After this it’s easy to move forward. I know I’m being hard on myself, and others, because I’m afraid of not being good enough or reaching a standard. That ‘old woman’ showed me what I need to let go of. A lot of the time instances like mine today, which are a really good reason to go and find a friend and have a whine or a vent on Facebook or blog, are the exact opportunities we need to become a happier and peaceful person.
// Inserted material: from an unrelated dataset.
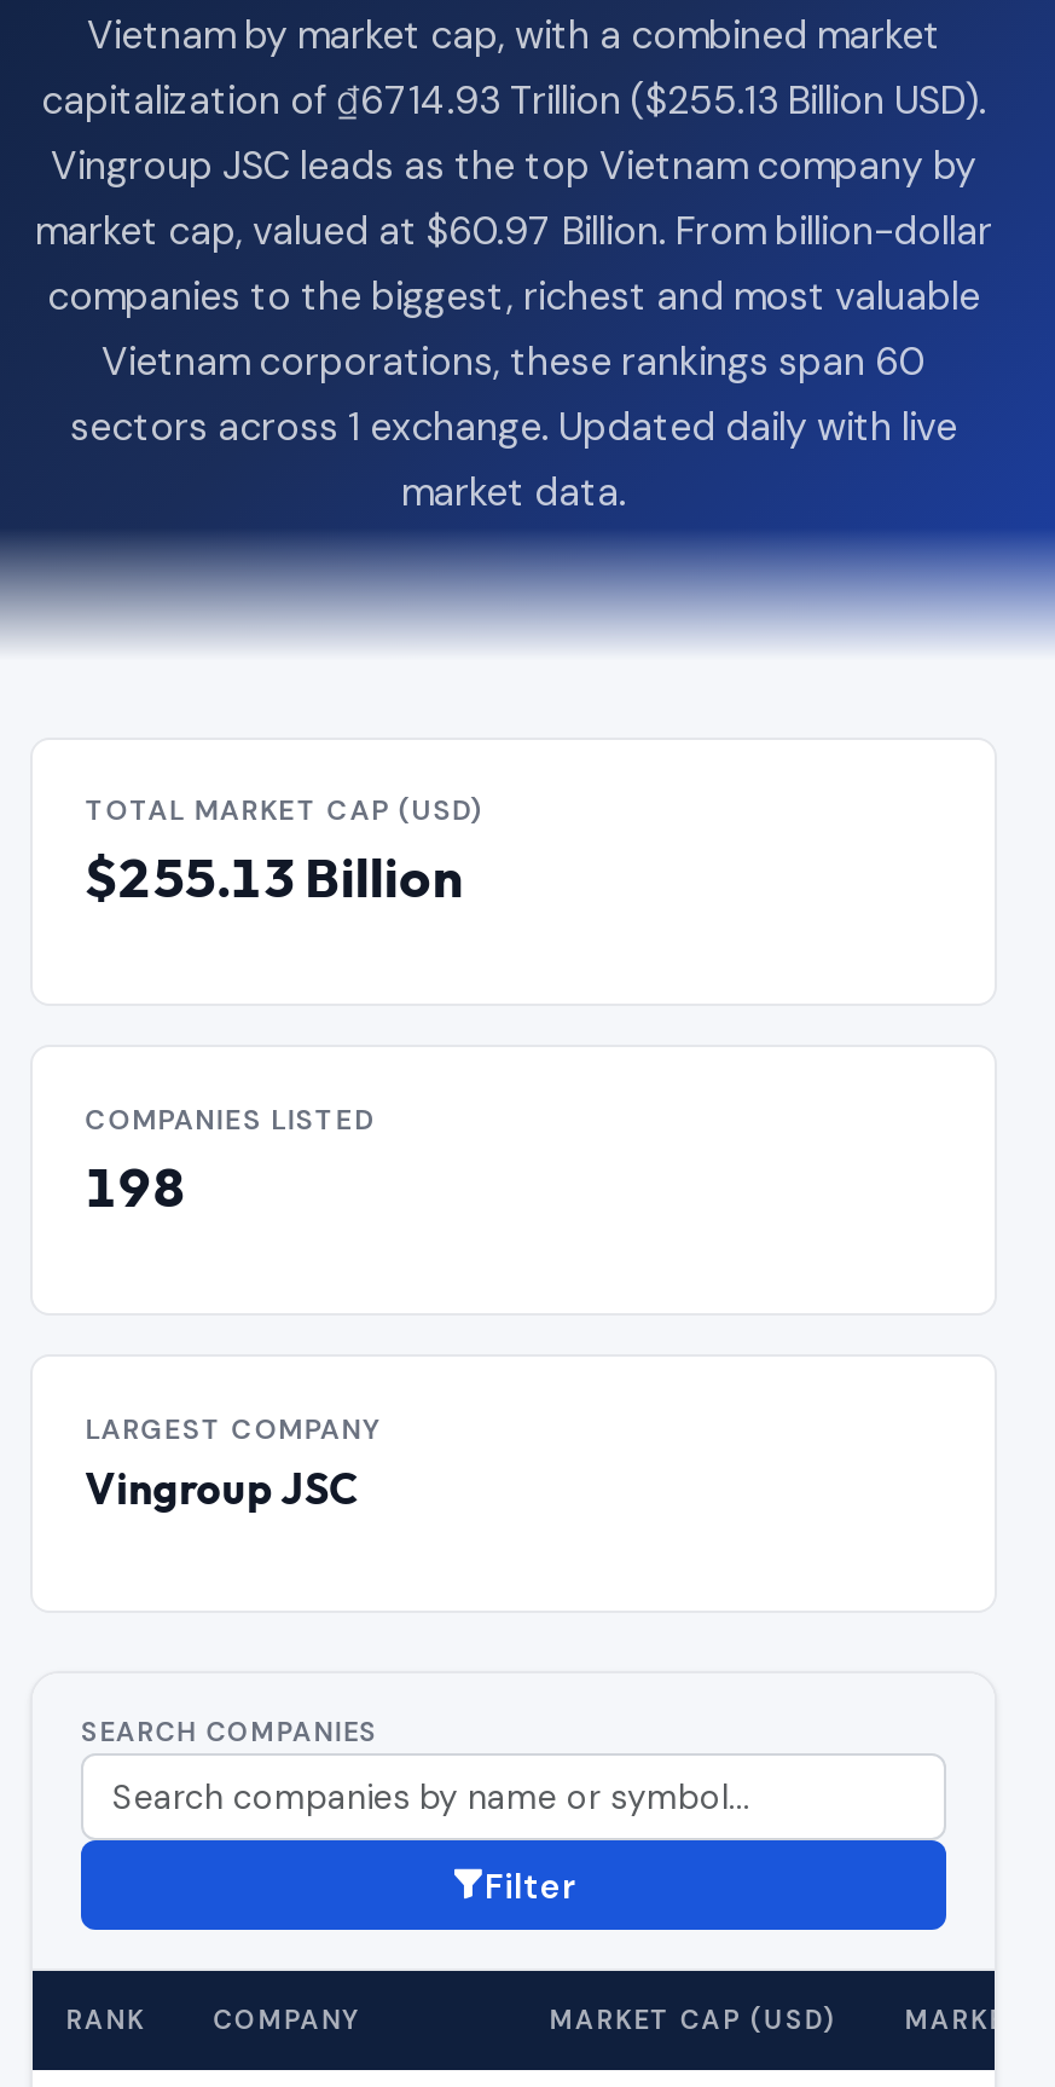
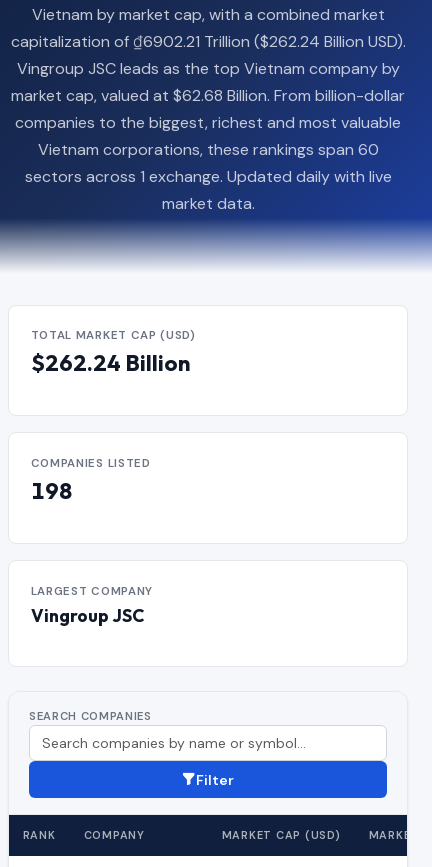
[41,74,986,125] capitalization of ₫6714.93 Trillion ($255.13 Billion USD). -> [10,31,406,52] capitalization of ₫6902.21 Trillion ($262.24 Billion USD).
[35,205,992,256] market cap, valued at $60.97 Billion. From billion-dollar -> [11,85,405,106] market cap, valued at $62.68 Billion. From billion-dollar
[85,844,462,912] $255.13 Billion -> [31,349,190,377] $262.24 Billion

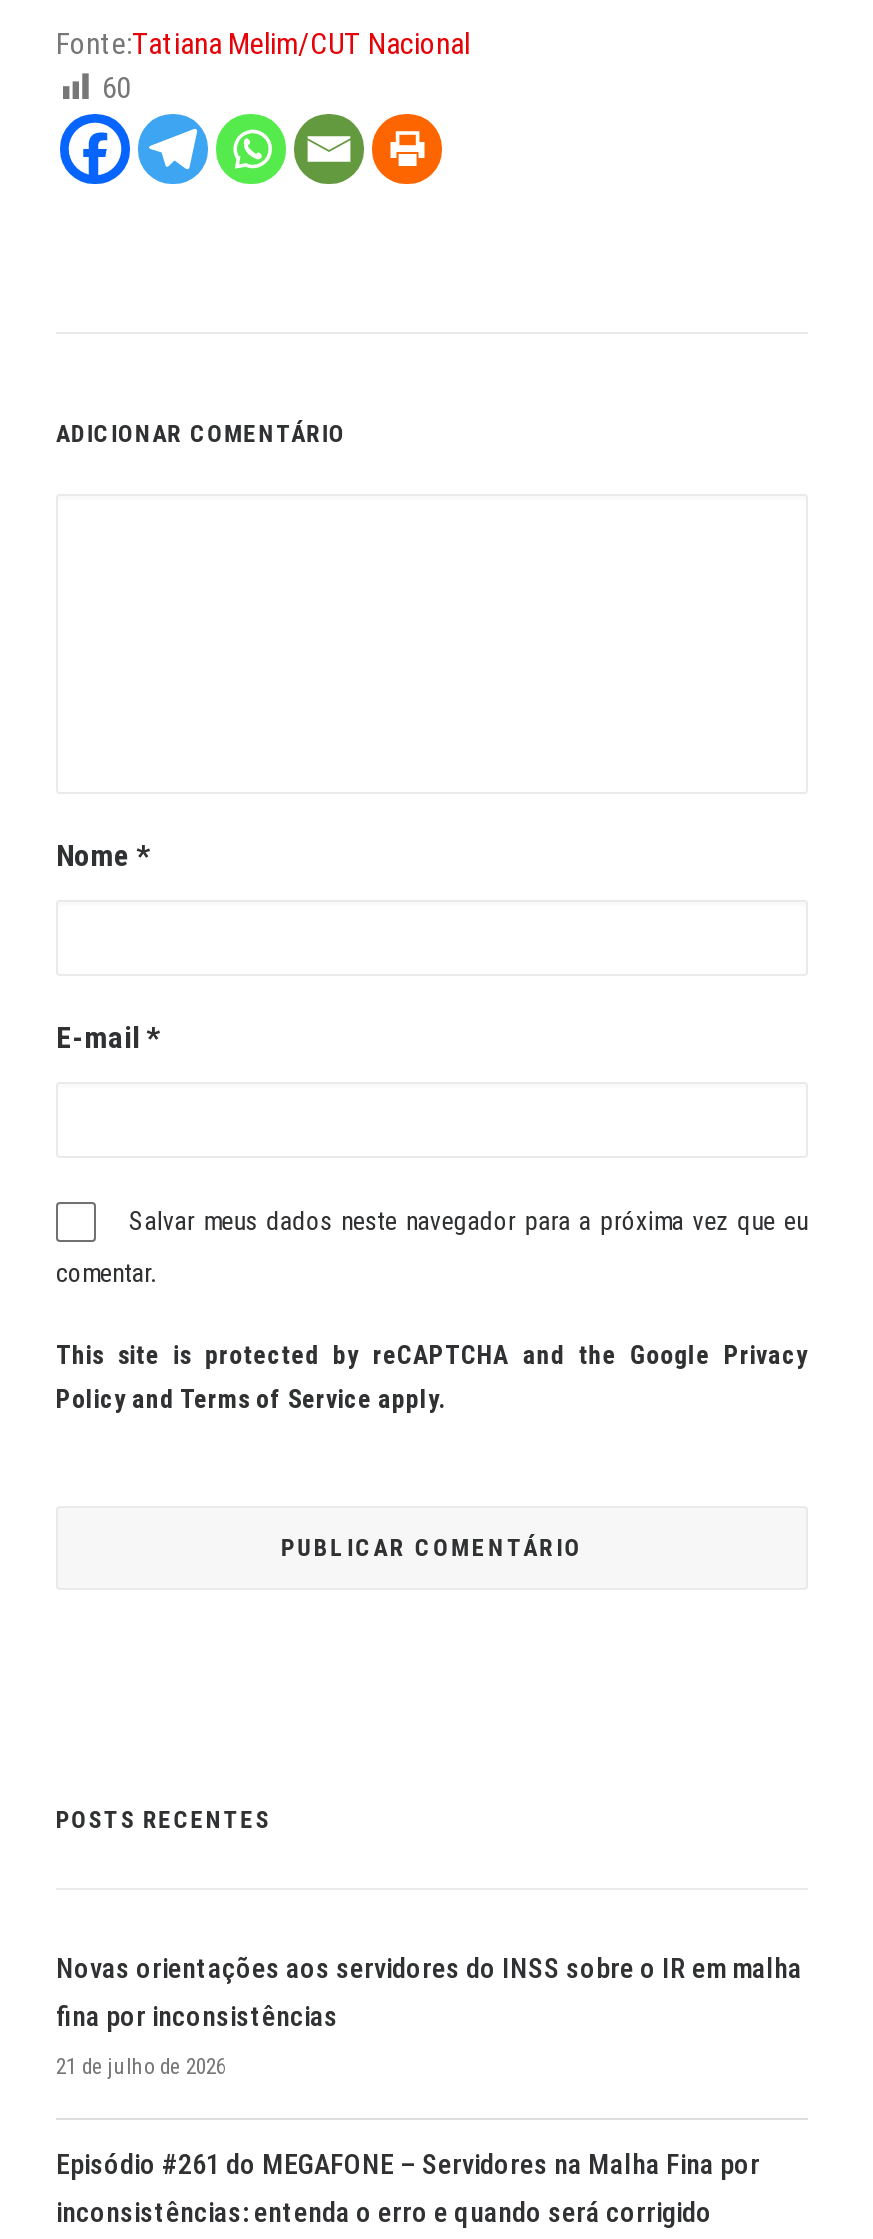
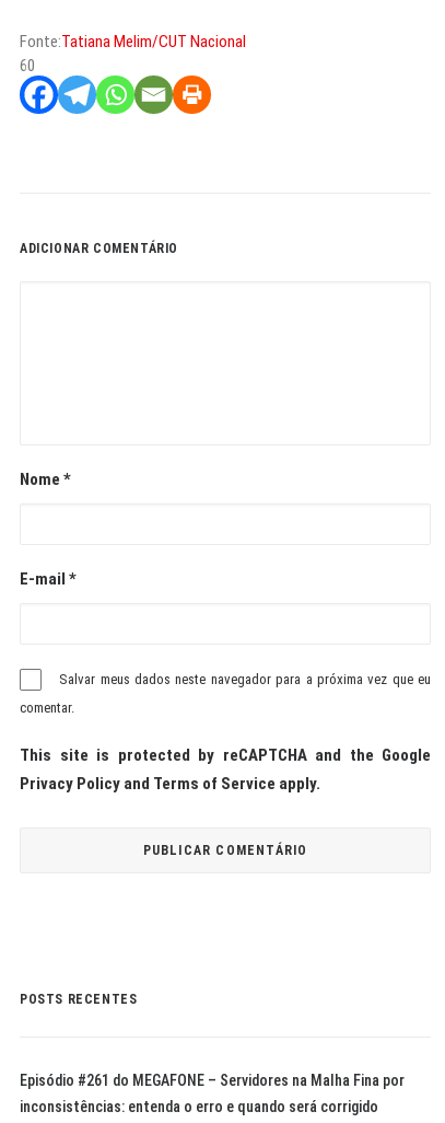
[56,112,444,186] [image] -> [19,74,231,115] [image]
[56,1952,802,2080] Novas orientações aos servidores do INSS sobre o IR em malha | fina por inconsistências | 21 de julho de 2026 -> none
Because we create our realities, and I brought that woman into my life today. Maybe I can wish for her, that one day, she will figure out why she has the need to criticise a younger mum and her beautiful children in the grocery store. But I’m pretty happy with what she has reminded me of today.

If you notice yourself repeatedly re-living incidents like this and having a whine, vent with friends, or you notice yourself often making ‘conversation about another person’ and you want to find peace and love yourself and everyone around you (believe me, it can be done), then you might like this website and everything there is to read.

Because once we deal with underlying emotional insecurities, they are no longer necessary in our lives and incidents like this, and people like this, just dissapear. It might seem more obvious to just ‘get over it and forget it’ – however repeating emotional insecurities can eventually change our physical body and result in ‘diagnosable’ conditions.

Healing and preventing future dis-ease is as simple as listening to your thoughts now.

I’ll leave you with advice by my inner wiser persona, specially given to me for this topic:

We can ask ourselves, “what has been said to us that was so bad? And what was so bad about that?” Then get deep into that feeling of what is so bad, let it be felt, and nurture the inner-child. – Joanna Haley

As in my case, sometimes you just end up laughing! I mean, what is wild and unruly anyway?

“You are enough, and you are loved. You deserve to let this go.” – Joanna Haley

Day by day we aim to repair our bodies and have trust, faith and optimism for the future. You can join me as I walk to wellness in the private facebook group Joanna Haley Homestead (Journey to Wellness)

Joanna Haley, Author

1 thought on “That lady said my kids were wild and unruly!”

  1. Reblogged this on mamamarmalade and commented:
    I love that when the memory of other’s words are painful it can be for two clear, simple reasons – oh, how this speaks to my condition! I’d love to say I’ve found my own way of dealing with all those unpleasant encounters with the judgey-pants-wearing Ladies of a Certain Age who seem to take particular delight in mean-spirited interjections. I’m working on it still, and will keep Joanna’s thoughts in mind for the future!